**What the exercise asks**
Isolate every line in the records below with "block" in it.

*** Opening of Extracted information ***

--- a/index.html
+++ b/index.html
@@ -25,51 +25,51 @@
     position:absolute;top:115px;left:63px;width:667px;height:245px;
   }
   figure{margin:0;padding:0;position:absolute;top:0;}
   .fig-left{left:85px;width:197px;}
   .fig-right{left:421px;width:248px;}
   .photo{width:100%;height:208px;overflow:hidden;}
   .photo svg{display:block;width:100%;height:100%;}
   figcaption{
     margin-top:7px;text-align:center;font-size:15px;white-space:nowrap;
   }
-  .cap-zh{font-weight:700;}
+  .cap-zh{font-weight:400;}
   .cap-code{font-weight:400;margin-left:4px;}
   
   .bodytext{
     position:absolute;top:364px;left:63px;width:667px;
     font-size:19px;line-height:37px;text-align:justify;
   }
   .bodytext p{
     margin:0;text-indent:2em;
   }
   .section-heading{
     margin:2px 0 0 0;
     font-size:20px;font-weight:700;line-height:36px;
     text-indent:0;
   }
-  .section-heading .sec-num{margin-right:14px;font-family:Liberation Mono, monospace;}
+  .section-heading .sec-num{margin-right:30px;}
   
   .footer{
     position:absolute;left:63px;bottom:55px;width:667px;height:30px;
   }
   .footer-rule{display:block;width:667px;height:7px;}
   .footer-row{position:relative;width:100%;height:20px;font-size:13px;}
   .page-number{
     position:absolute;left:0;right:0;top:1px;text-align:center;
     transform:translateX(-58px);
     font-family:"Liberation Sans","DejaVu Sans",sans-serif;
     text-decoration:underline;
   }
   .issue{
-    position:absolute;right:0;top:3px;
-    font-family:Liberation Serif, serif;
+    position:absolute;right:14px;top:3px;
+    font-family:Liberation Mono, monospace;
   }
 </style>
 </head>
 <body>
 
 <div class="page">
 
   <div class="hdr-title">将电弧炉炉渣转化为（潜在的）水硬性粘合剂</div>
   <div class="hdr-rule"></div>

*** Close of Extracted information ***

**Task solution**
   .photo svg{display:block;width:100%;height:100%;}
   .footer-rule{display:block;width:667px;height:7px;}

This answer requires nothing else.